By the time I finished speaking, it was so silent I could hear the plink, plink, plink of water dripping from a nearby leak in the roof.

“Oh, yeah? And where is this wonderland? Half past nowhere, straight on into your imagination?” Knox was pacing across the stage again, still blocked by the kids sitting at the edge of it. If he didn’t bite soon, I was going to have to jump up there myself.

“Why would I tell you?” I asked. “When you won’t give me what I want?”

That was how relationships worked these days.
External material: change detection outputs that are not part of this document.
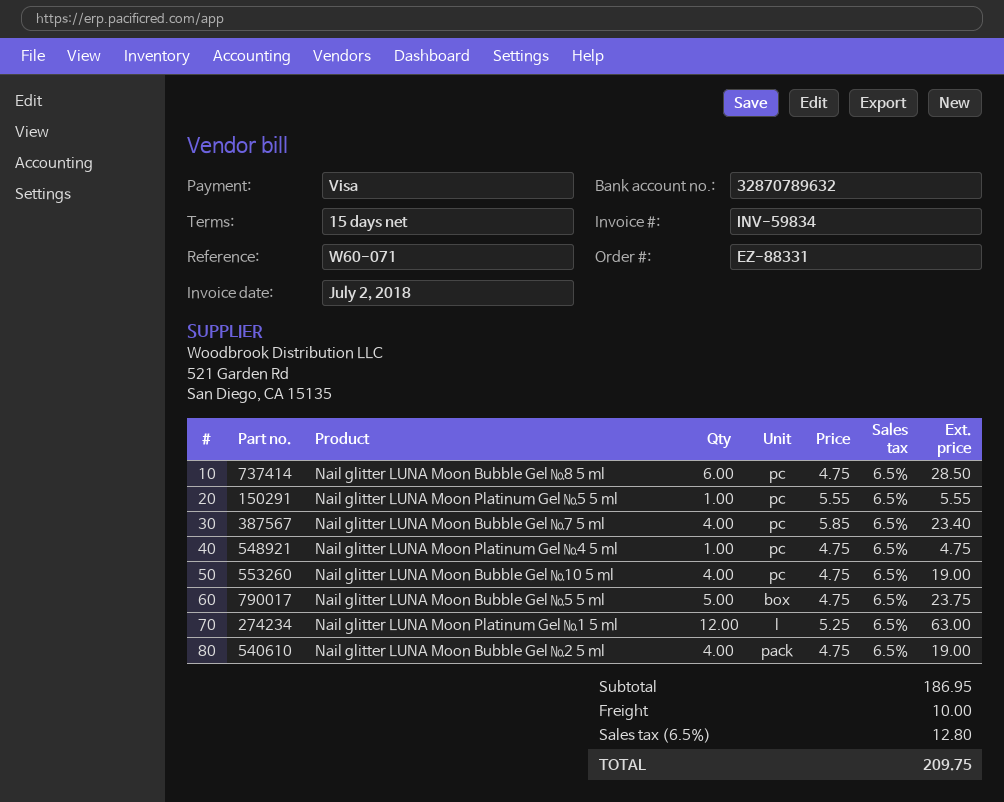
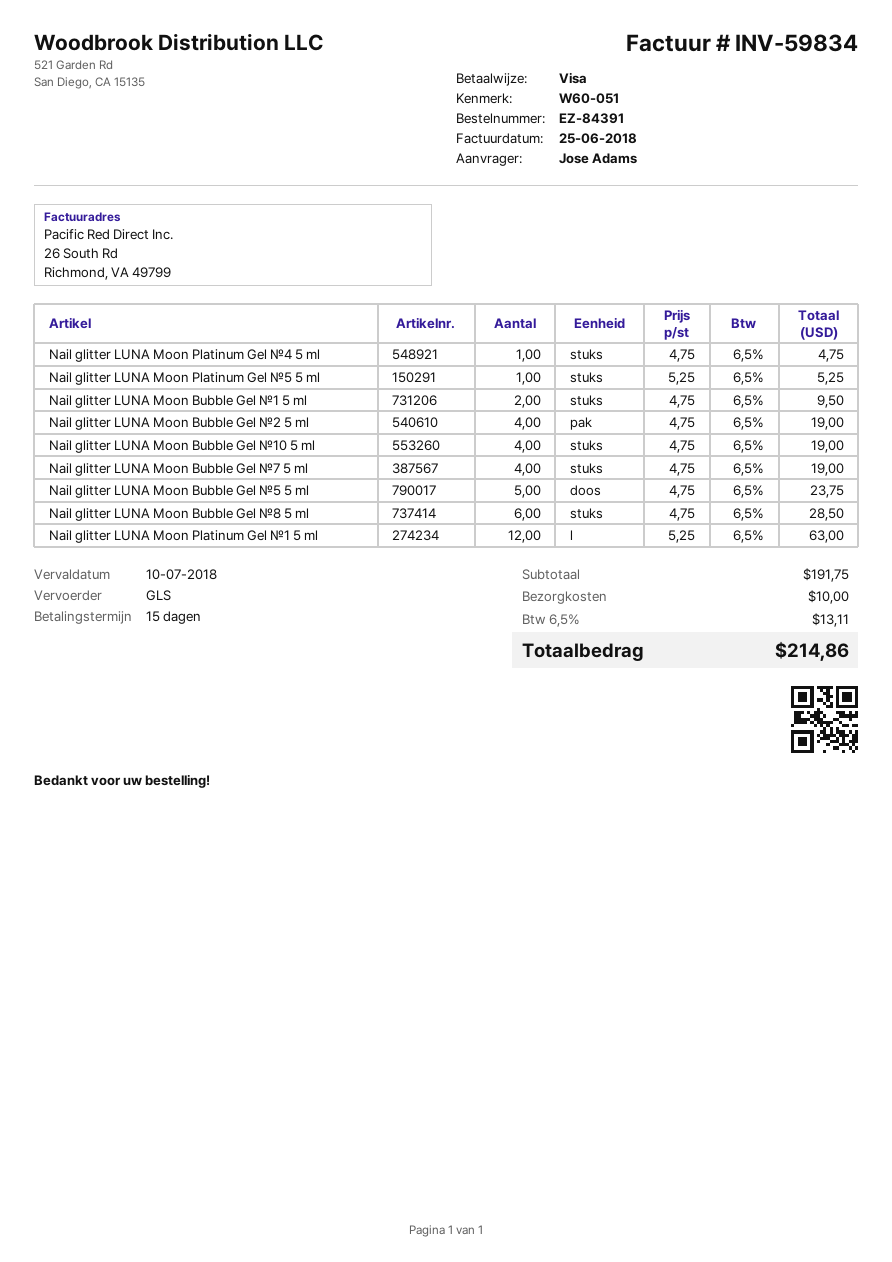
order number: EZ-88331 -> EZ-84391
invoice date: 2018-07-02 -> 2018-06-25
reference: W60-071 -> W60-051
Nail glitter LUNA Moon Platinum Gel №5 5 ml: 1 x 5.55 = 5.55 -> 1 x 5.25 = 5.25
Nail glitter LUNA Moon Bubble Gel №7 5 ml: 4 x 5.85 = 23.40 -> 4 x 4.75 = 19.00
Nail glitter LUNA Moon Bubble Gel №1 5 ml: none -> 2 x 4.75 = 9.50
subtotal: 186.95 -> 191.75
tax: 6.5% = 12.80 -> 6.5% = 13.11
total: 209.75 -> 214.86

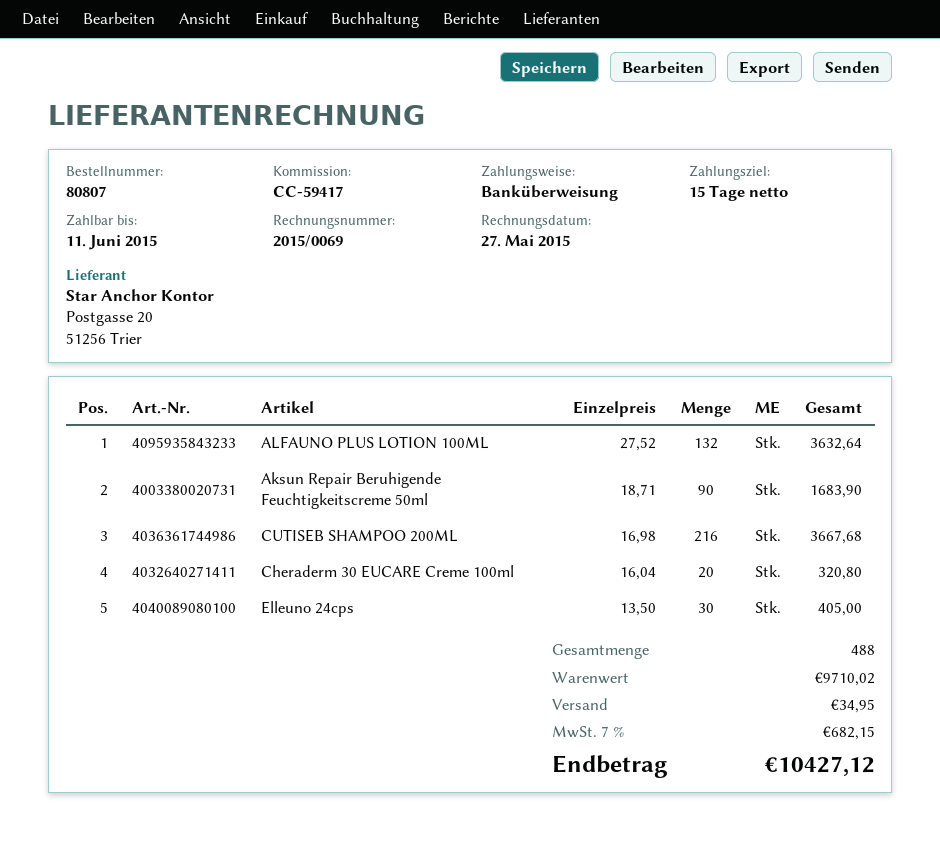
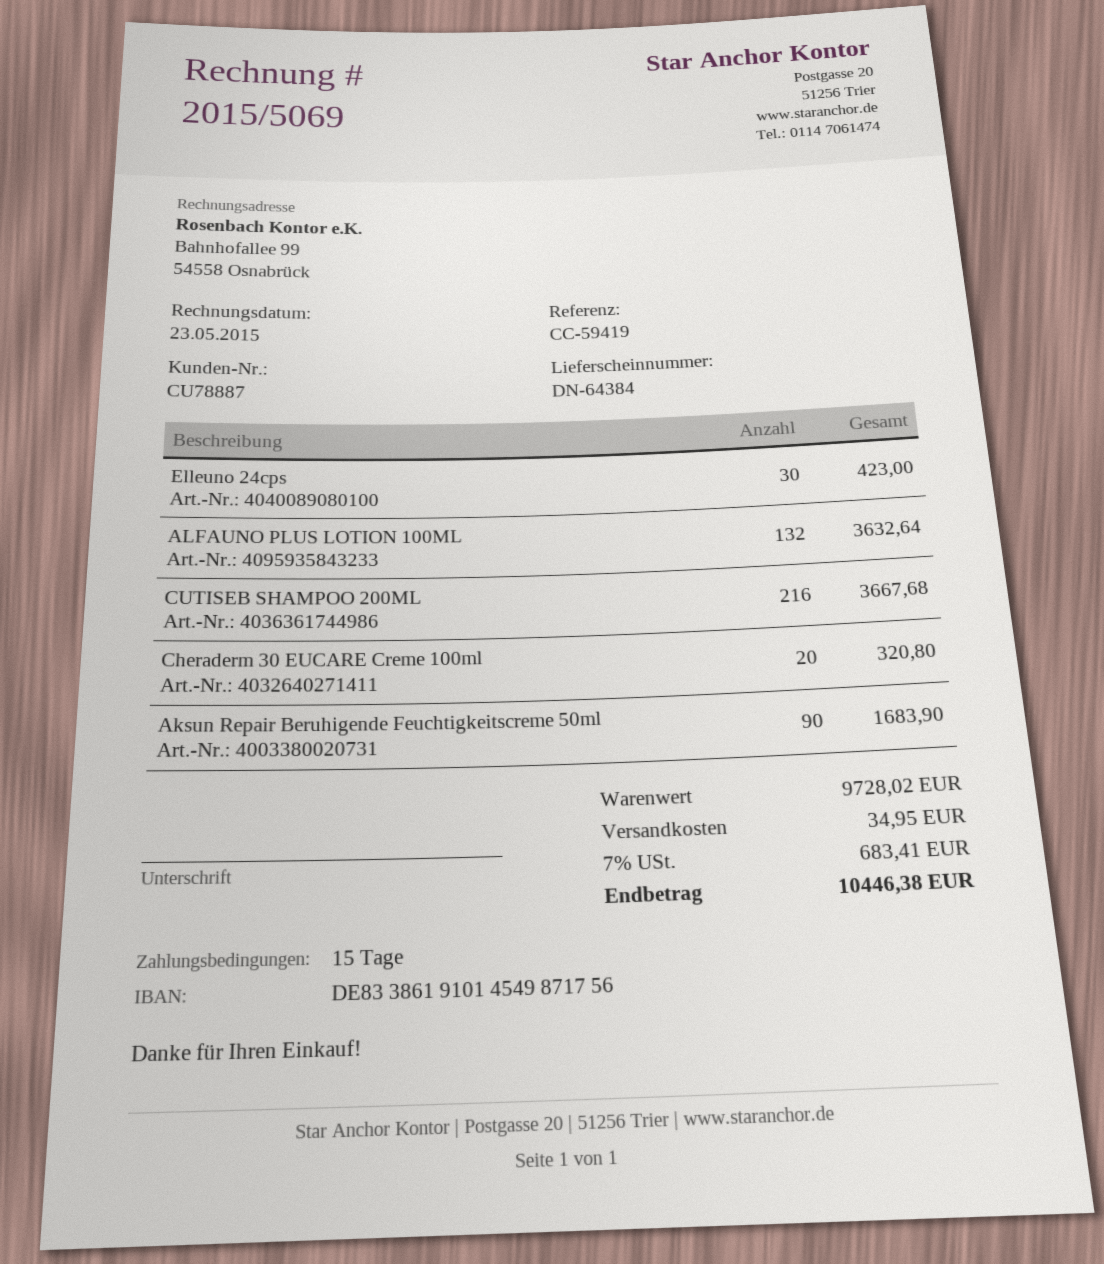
invoice number: 2015/0069 -> 2015/5069
invoice date: 2015-05-27 -> 2015-05-23
reference: CC-59417 -> CC-59419
Elleuno 24cps: 30 for 405.00 -> 30 for 423.00
subtotal: 9710.02 -> 9728.02
tax: 7% = 682.15 -> 7% = 683.41
total: 10427.12 -> 10446.38

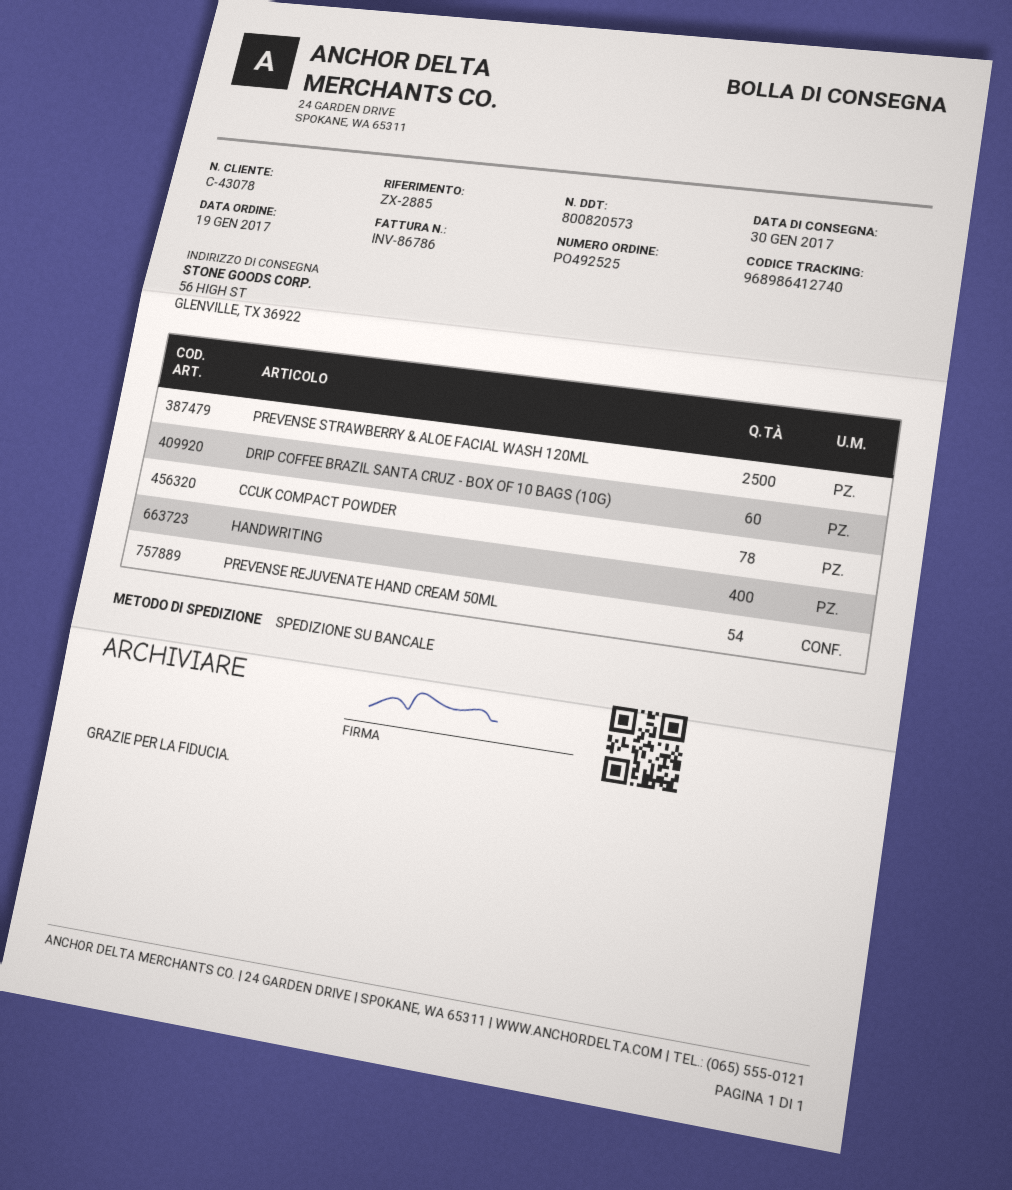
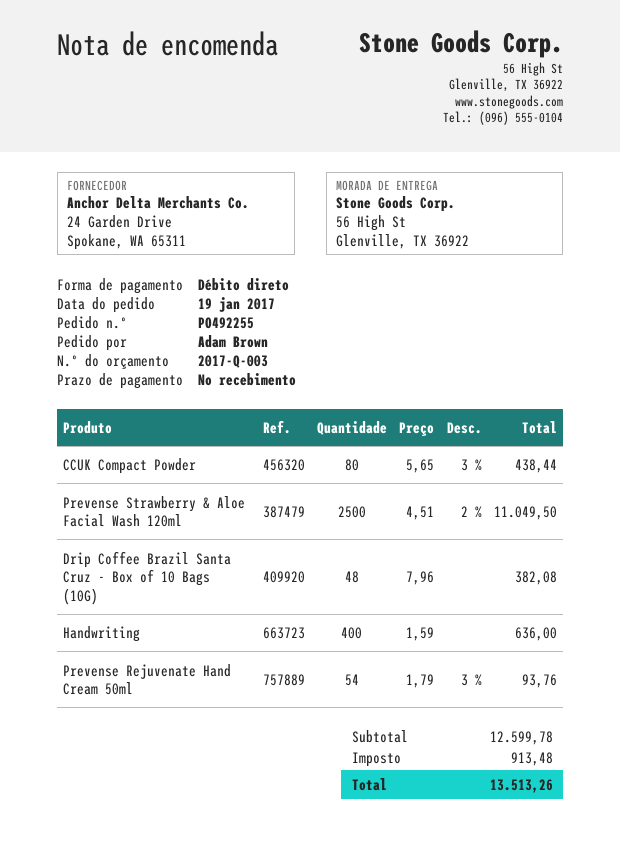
order number: PO492525 -> PO492255
DRIP COFFEE BRAZIL SANTA CRUZ - BOX OF 10 BAGS (10G): 60 -> 48
CCUK COMPACT POWDER: 78 -> 80

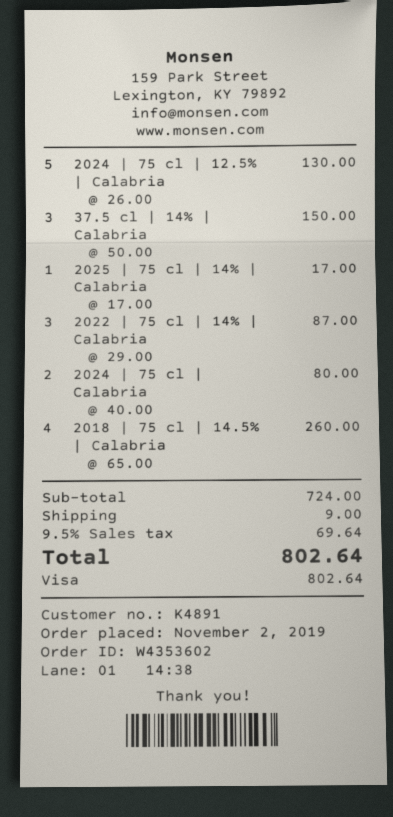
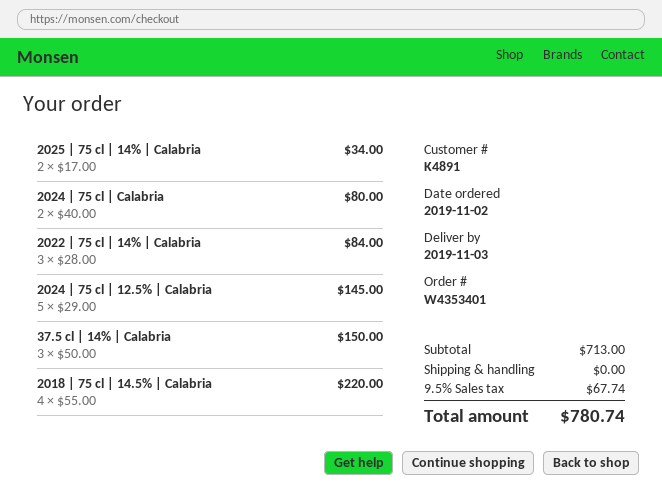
order number: W4353602 -> W4353401
2024 | 75 cl | 12.5% | Calabria: 5 x 26.00 = 130.00 -> 5 x 29.00 = 145.00
2025 | 75 cl | 14% | Calabria: 1 x 17.00 = 17.00 -> 2 x 17.00 = 34.00
2022 | 75 cl | 14% | Calabria: 3 x 29.00 = 87.00 -> 3 x 28.00 = 84.00
2018 | 75 cl | 14.5% | Calabria: 4 x 65.00 = 260.00 -> 4 x 55.00 = 220.00
subtotal: 724.00 -> 713.00
shipping: 9.00 -> 0.00
tax: 9.5% = 69.64 -> 9.5% = 67.74
total: 802.64 -> 780.74

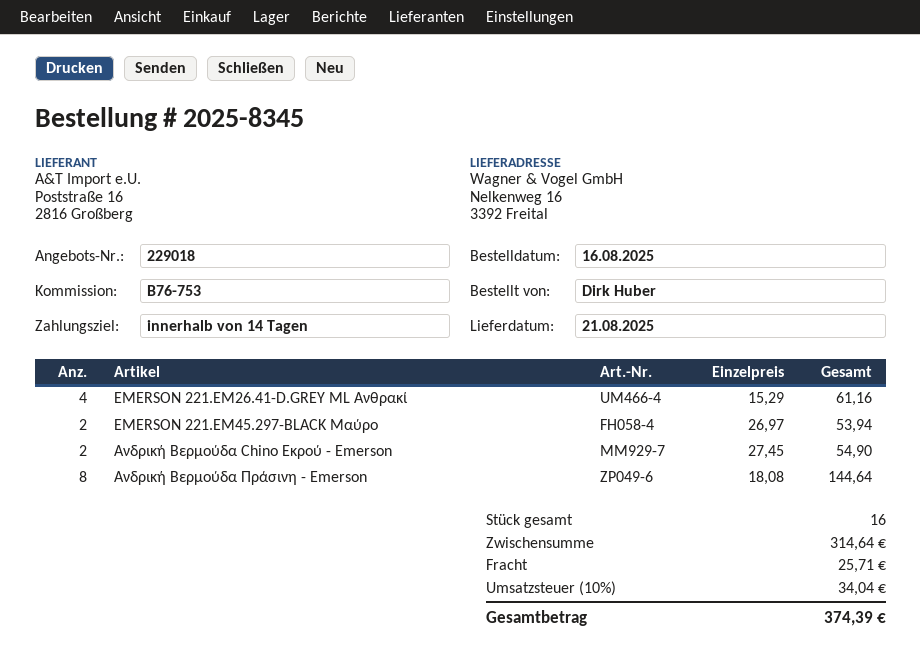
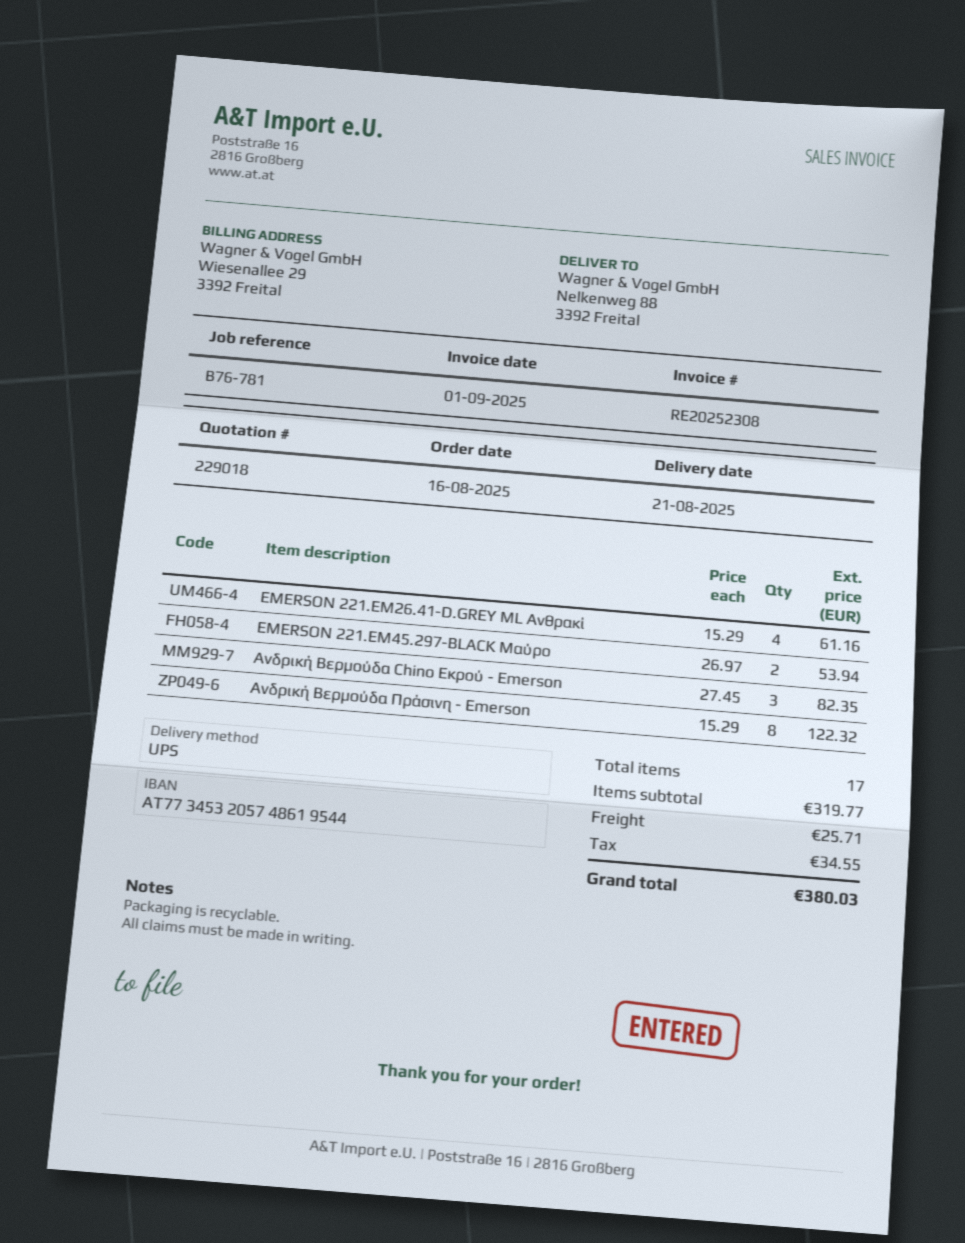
reference: B76-753 -> B76-781
ship to: Nelkenweg 16, 3392 Freital -> Nelkenweg 88, 3392 Freital
Ανδρική Βερμούδα Chino Εκρού - Emerson: 2 x 27.45 = 54.90 -> 3 x 27.45 = 82.35
Ανδρική Βερμούδα Πράσινη - Emerson: 8 x 18.08 = 144.64 -> 8 x 15.29 = 122.32
total quantity: 16 -> 17
subtotal: 314.64 -> 319.77
tax: 34.04 -> 34.55
total: 374.39 -> 380.03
No one did anything for each other unless it benefitted them in some way. Knox had clearly seen enough of the world we lived in to have figured this out, too.

But he didn’t like it.

Come on, I thought, fuming. Come on!

With one jump, he was off the platform and I was shoved back by an invisible set of hands onto the cement. My teeth clacked against each other, and I just missed losing the tip of my tongue between them. Michael’s laughter boomed around me, like it was echoing off the timid, silent figures circling us.

“You think I need to trade you something?” Knox spat. “You think I don’t have other ways of making you and your friends talk?”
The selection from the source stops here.